We're looking for clues in that log buffer even if top doesn't report a spike, maybe some errors.
Your diagnosing seems to suggest the problem could be downstream from the firewall. What I would do after restarting the switch just in case is diagnose at both ends in parallel. Wired client and firewall. We want to eliminate wireless from the equation for now.
Start with dmesg and top at the firewall. Network diagnostics from the client: ping, nslookup, etc.
And I would reconfigure it without AdGuard too, to eliminate name resolution blocks. That wouldn't explain a network freeze at the client as you know.
That said, when you say OPN freezes, can you describe where (a particular settings page), or something else? I'm thinking that from the diagnostic so far, if say the network stutters (let's say the switch drops packets) from the client then it would look like OPN is frozen but is just the link to it that is. Thinking aloud here.

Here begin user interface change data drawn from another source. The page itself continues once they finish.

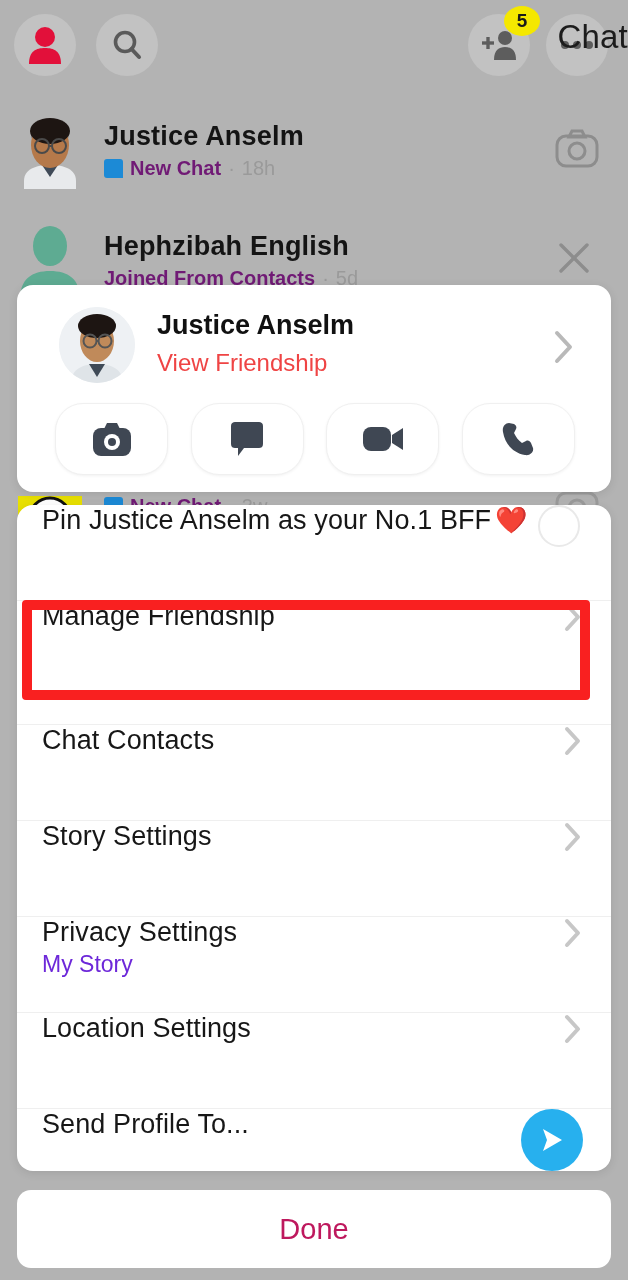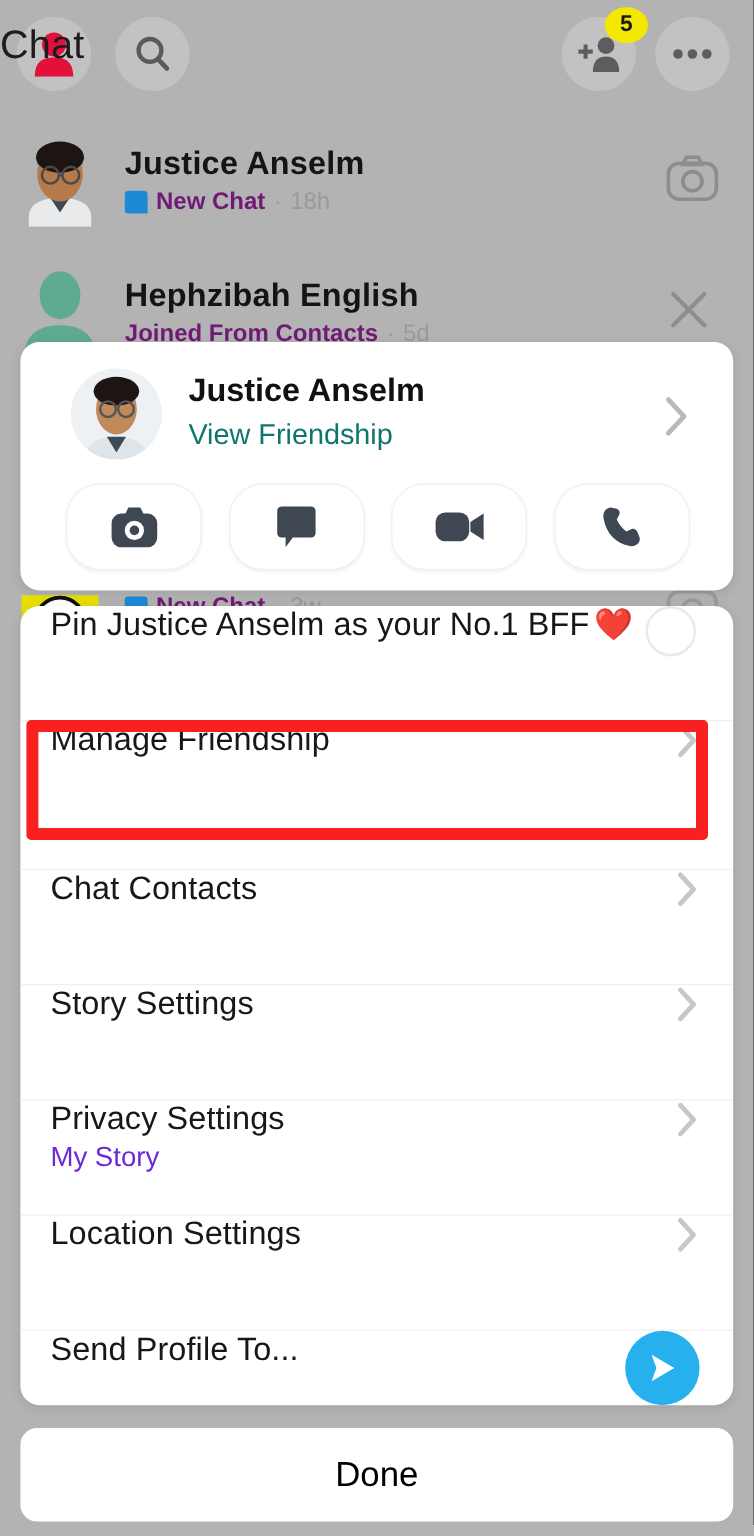--- a/index.html
+++ b/index.html
@@ -38,7 +38,7 @@
 
   #page-title {
     position: absolute; left: 0; top: 18px; width: 628px;
-    text-align: left;
+    text-align: right;
     font-size: 33px; color: #1c1c1c; letter-spacing: .2px;
   }
 

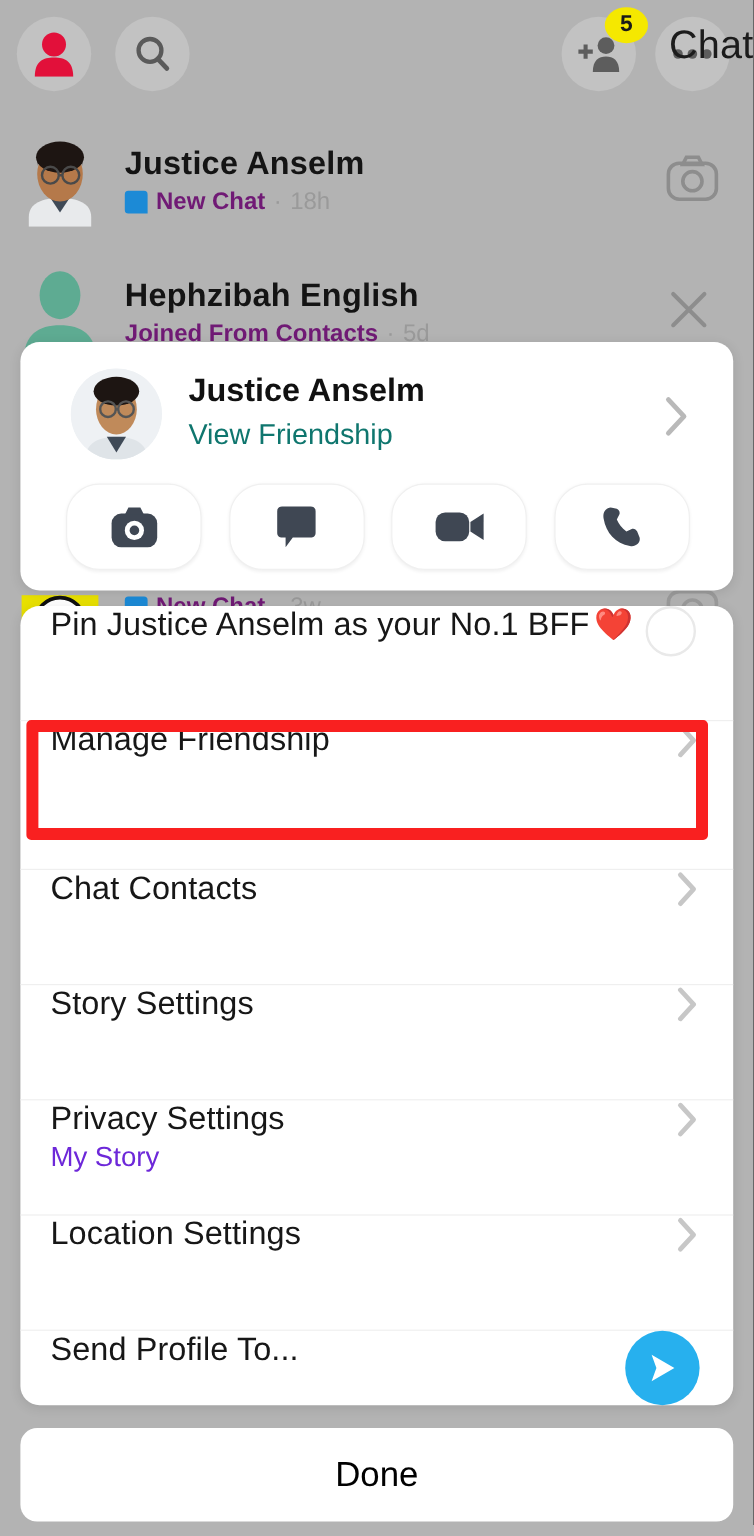--- a/index.html
+++ b/index.html
@@ -90,7 +90,7 @@
   }
   #view-friendship {
     position: absolute; left: 140px; top: 64px;
-    font-size: 24px; color: #0f766e;
+    font-size: 24px; color: #ef4444;
   }
   #friend-chevron { position: absolute; right: 36px; top: 44px; }
 

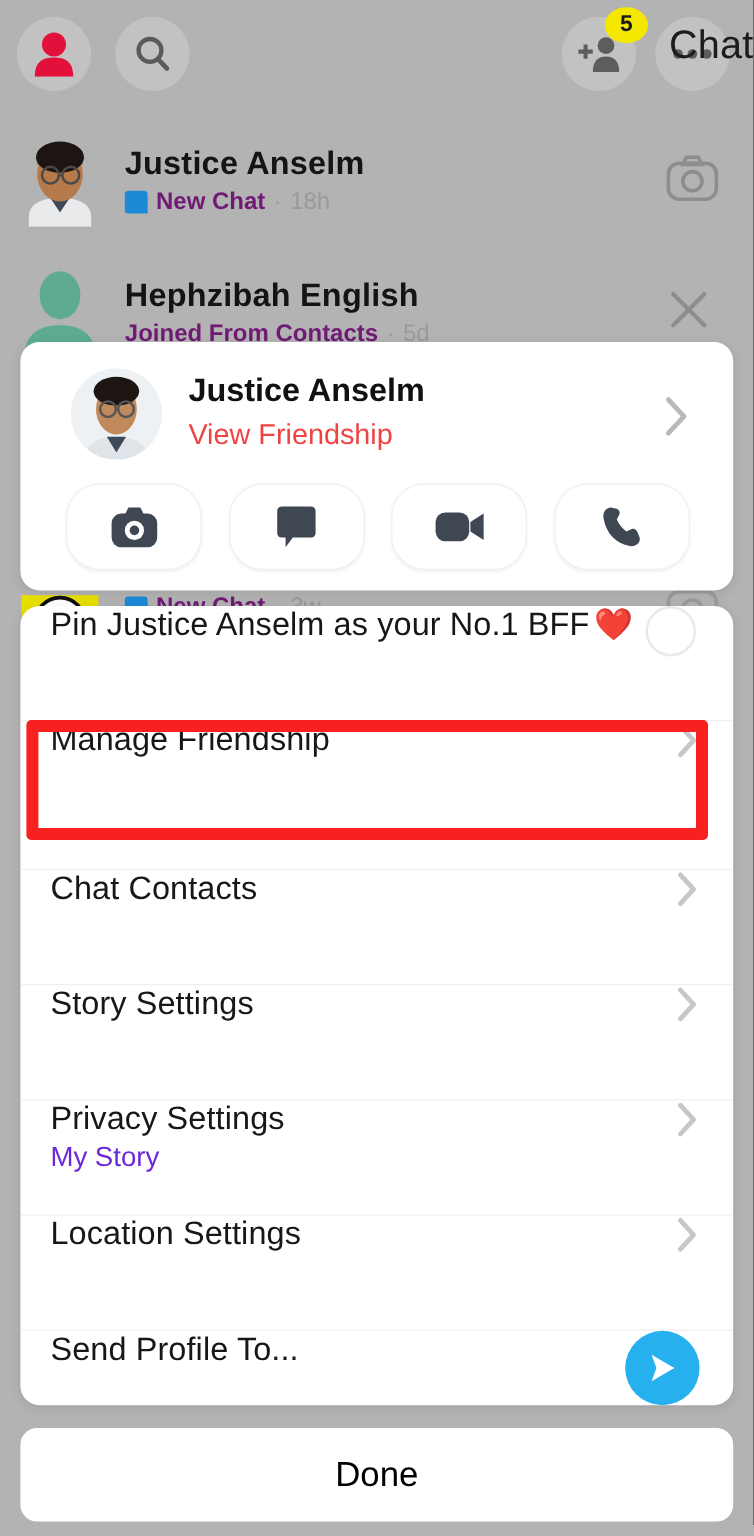--- a/index.html
+++ b/index.html
@@ -153,7 +153,7 @@
     background: #fff; border-radius: 14px;
     display: flex; align-items: center; justify-content: center;
   }
-  #done-label { font-size: 29px; color: #000000; }
+  #done-label { font-size: 29px; color: #be185d; }
 
   .shadowed { box-shadow: 0 2px 10px rgba(0,0,0,.10); }
 </style>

I think you're spot on in narrowing down the issue to downstream on the LAN. All my devices, including hardwired to the switch just below OPNsense were losing all internet access, including ping to 8.8.8.8 (to rule out DNS). I tried replacing the main switch downstream from OPNsense from a 1G switch to 2.5G switch (planned upgrade anyway as part of this project), but the results didn't change. One thing I did notice is that an old AiMesh node I was using as a temporary switch while waiting for one for 5 port switch, not configured as part of the new AiMesh AP configuration, started turning lights on and off and blinking rapidly when my clients would lose internet connectivity during the minute of downtime. I replaced that old AiMesh node (not part of my newer AiMesh wireless AP system) and the connectivity issues have not happened yet in the hour since I did that. I think that may have been the issue after everything.
I've attached a better diagram of the network topology at play here BEFORE I replaced that old AiMesh "switch". The current topology replaces that OLD AiMesh "switch" with an actual unmanaged switch. Everything seems to be working now. Will of course update if the issue re-emerges, but I think we're in the clear now. Thank you all your time and help looking into this.